Malgré tout, il admet que les choses bougent, lentement. « Lorsque j’ai lancé le projet en 2009, personne ne comprenait pourquoi c’était important », se souvient-il. Il écrit alors aux maires de l’époque, Gérald Tremblay puis Denis Coderre, mais n’obtient jamais de réponse. Aujourd’hui, il est en contact avec les élues responsables du dossier vélo de l’administration de Valérie Plante et siège au Comité vélo de la Ville. « Si quelque chose a changé, c’est que ce sont des femmes qui ont pris le contrôle. Quand des femmes se mettent au volant – au guidon, plutôt –, elles sont plus impliquées, elles tentent de comprendre. »

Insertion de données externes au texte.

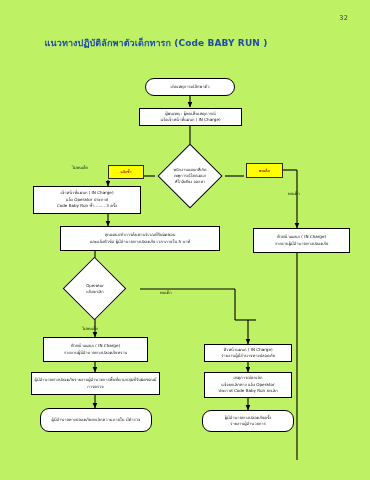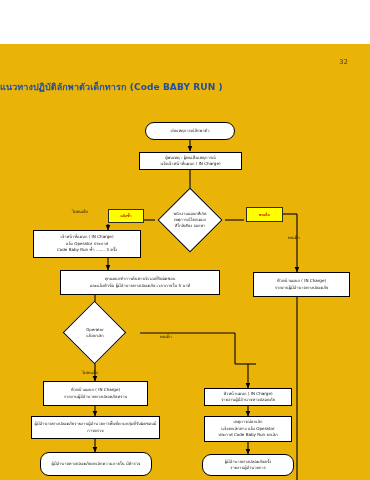--- a/index.html
+++ b/index.html
@@ -12,8 +12,7 @@
   }
   #page{
     position:absolute;inset:0;
-    background:#eab308;
-    margin-top:44px;
+    background:#bef264;
   }
   .page-number{
     position:absolute;

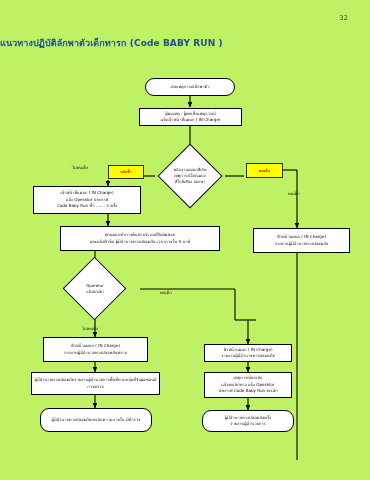--- a/index.html
+++ b/index.html
@@ -24,7 +24,7 @@
   .doc-title{
     position:absolute;
     top:36px;left:0;width:312px;
-    text-align:left;
+    text-align:center;
     font-size:9px;
     font-weight:bold;
     color:#1f4ea1;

Il n’en demeure pas moins que grandes sont les barrières qui empêchent que les personnes issues de l’immigration aient l’impulsion de se mettre au vélo. L’une d’elles est culturelle : pour prouver aux proches restés derrière qu’on réussit dans ce nouveau pays, on leur enverra une photo de la voiture qu’on possède. Mais les barrières sont aussi systémiques : « Lorsque mes élèves ont terminé le cours, ils veulent acheter un vélo, note l’instructeur. Mais ça coûte cher. » Pour pallier le problème, Papa Amadou Touré a pendant quelques années offert des vélos qu’il réparait lui-même dans ses temps libres. Il s’est rapidement rendu compte que le jeu n’en valait pas la chandelle, car certains vélos lui demandaient 15 heures de travail.

© Jacques Sennechael

Une passion sans bornes

Papa Amadou Touré ne manque pas d’idées, et son amour du vélo est aussi fort qu’au premier jour. « Imaginez si on affichait dans les stations de métro qu’un cours de vélo est offert gratuitement par la Ville, rêve-t-il. On changerait le visage de Montréal. » Sa passion pour la petite reine vient en partie de sa formation médicale, qui le mène à s’intéresser aux questions de santé publique. Il constate que le vélo est également un formidable outil d’intégration pour un nouvel arrivant. « Si on ne se déplace pas à vélo, on ne connaît pas la ville », estime-t-il.

Une chose est certaine : ses efforts portent leurs fruits. Chaque année, il reçoit des courriels d’anciens élèves. « Il y a deux ans, j’ai reçu un message d’un élève d’origine algérienne à qui j’avais enseigné en 2010. Il est devenu directeur de la section vélo dans un Sports Experts ! » se réjouit-il. C’est comme ça, aussi, qu’il participe à l’intégration des nouveaux arrivants.

La renommée de Papa Amadou Touré n’est plus à faire. Ses étudiants l’adorent. Cet amour s’explique entre autres par le charisme du Sénégalais d’origine, dont le sourire éclatant et l’enthousiasme donnent immédiatement confiance. C’est également la présence patiente de ce passionné du vélo, prêt à passer des heures avec un élève pour qui l’apprentissage est plus difficile. « Mes élèves me parlent de deux choses : de leur rêve de faire du vélo et de leur peur de tomber. Mon rôle, c’est d’enlever la peur et de réaliser le rêve », résume-t-il. « Le vélo mérite ça », répond Papa Amadou Touré lorsqu’on lui parle de son dévouement. « Tout le monde devrait pouvoir avoir accès au vélo. » En outre de la formation pour adultes, Caravane, la grande pédalée organise des cours pour les enfants et des ateliers mécaniques.